Koneline films multiple perspectives of the miners who work the land, the Tahltan First Nations whose people are divided between working in the mine and protesting it, and experienced hunters who guide expeditions for tourists. Showing various peoples’ connections to the land could easily become an overwhelming experience for the viewer, but Wild uses breathtaking cinematic shots and aerial views that allow the audience to digest the various perspectives of life in the northern part of B.C before leading into the next scene.

Oscar Dennis, member of the Tahltan First Nations. Provided by Koneline.
Oscar Dennis, member of the Tahltan First Nations. Provided by Koneline.

Wild focuses on three main points of view in the film. The First Nations are a key player in Northern B.C and the audience meets Oscar Dennis, a member of the Tahltan who is trying to preserve the language and culture of his people. Some members of the Tahltan are actively fighting the development of the mines and they set up a barricade at the Red Chris mine during the course of filming to protest a tailings pond that was due to be built. Other Tahltan members work the mines so they can afford to feed their families. Hunters are also a key player in the film. It features Heidi Guntfrucht, one of the only female hunting guides in Canada, who is worried about the effect of the mines of wildlife migration in the area. The diamond miners also talk about their love of nature as a reason for working up north.

Wild began the project in 2012, and shot the footage for a year in 2014. During the course of her research and shooting, Wild began to see a common thread between all of her various film subjects. “I was moved,” said Wild. “We are all carrying luggage. We have onion layers and assumptions building up. All of those people have a real love of the land. There is a shared commonality.”

The name, Koneline, is a Tahltan word that has a two-fold meaning. In the Tahltan language, the pronoun “K” simultaneously means “I” and “the land” as one entity. Koneline itself means is beautiful. Therefore, the word means “I am beautiful” and “the land is beautiful” at the same time, demonstrating the deep connection this First Nations people hold to the land as a part of their individual identity.

The power lines. Provided by Koneline.
The power lines. Provided by Koneline.

The cinematography often shows the power lines that have been built in Northern B.C as contrasted to the vast wilderness in the array of aerial shots in Koneline. Wild attempts to show both the man-made technology and nature as essential parts of the northern landscape in her documentary. “There is a real elegance of engineering. It is an insane technological feat.
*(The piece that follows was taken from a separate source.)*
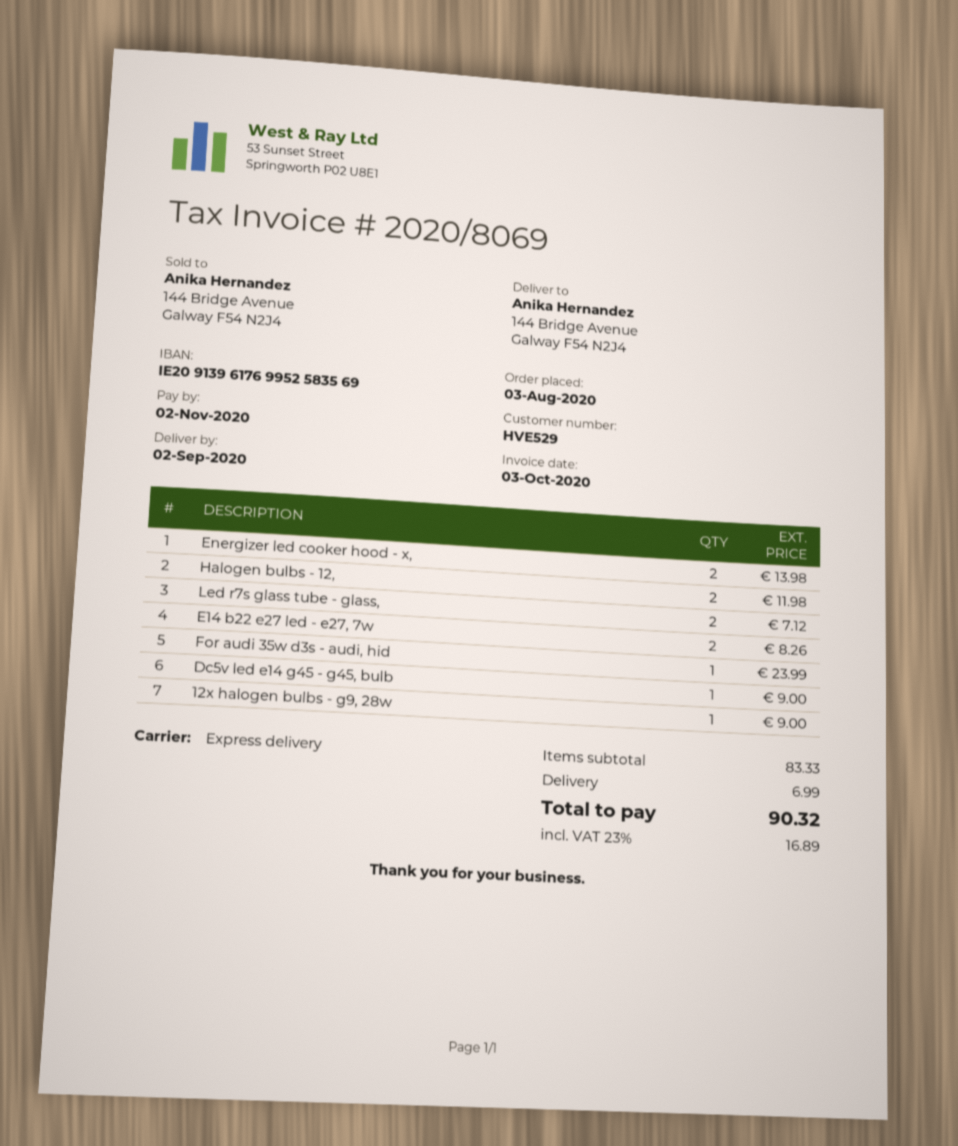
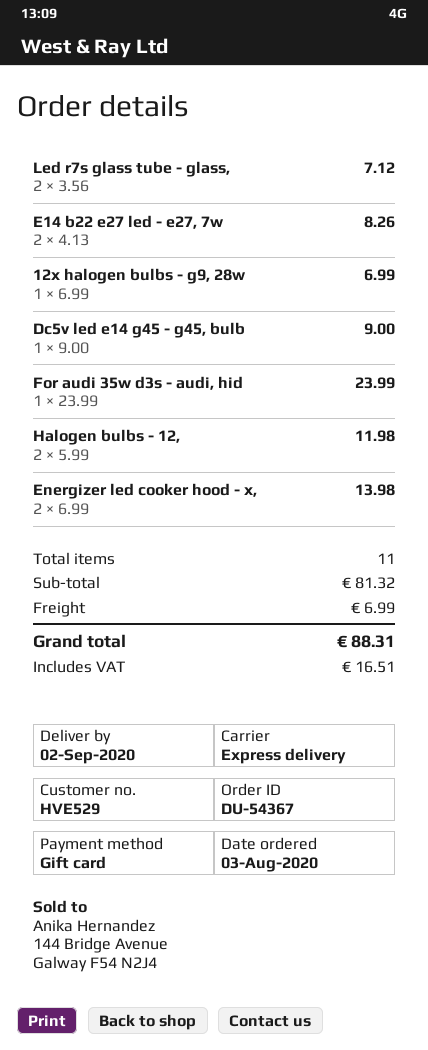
12x halogen bulbs - g9, 28w: 1 for 9.00 -> 1 for 6.99
subtotal: 83.33 -> 81.32
tax: 16.89 -> 16.51
total: 90.32 -> 88.31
All of the contradictions are there. There are these stark technological structures in the middle of pristine wilderness but they are also beautiful and surreal,” said Wild.
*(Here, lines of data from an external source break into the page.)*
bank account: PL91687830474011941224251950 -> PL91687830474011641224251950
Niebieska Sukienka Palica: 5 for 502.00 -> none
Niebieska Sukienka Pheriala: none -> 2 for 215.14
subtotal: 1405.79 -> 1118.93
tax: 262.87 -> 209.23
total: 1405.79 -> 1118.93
Koneline is a piece of cinematic art that pushes boundaries on what we perceive as compared to what we know. As an environmentalist, I can honestly say that this documentary affected me deeply by showing the value of considering all points of view rather than taking a specific stance that inadvertently narrows my judgment. The film will redefine your definition of being an environmentalist and is worth seeing at Hot Doc’s this year. With Fort McMurray in mind, refraining from judgment and being empathetic to the northern way of life may open your mind in a way you didn’t quite expect.
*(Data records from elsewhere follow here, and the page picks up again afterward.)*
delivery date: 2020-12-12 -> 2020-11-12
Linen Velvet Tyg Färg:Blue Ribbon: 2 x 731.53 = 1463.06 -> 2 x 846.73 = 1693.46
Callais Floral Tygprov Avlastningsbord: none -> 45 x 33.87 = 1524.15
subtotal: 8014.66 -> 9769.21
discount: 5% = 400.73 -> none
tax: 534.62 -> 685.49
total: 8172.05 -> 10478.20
“We’re in a dangerous place when we have that polarized rhetoric. It is East vs. West and South vs. North. Everyone else is talking about it and the people of the north are living it. It is their jobs that are being won or lost, they are paying the premium on the horrible [packaged] food and their land that is being changed,” said Wild. “Canada is the north and we are defined by it. Let’s see what kind of assumptions we have and question them. We need to step back and say, isn’t that interesting. What does being non-judgmental look and sound like? Art can articulate that in a different way. You can feel that in your gut.”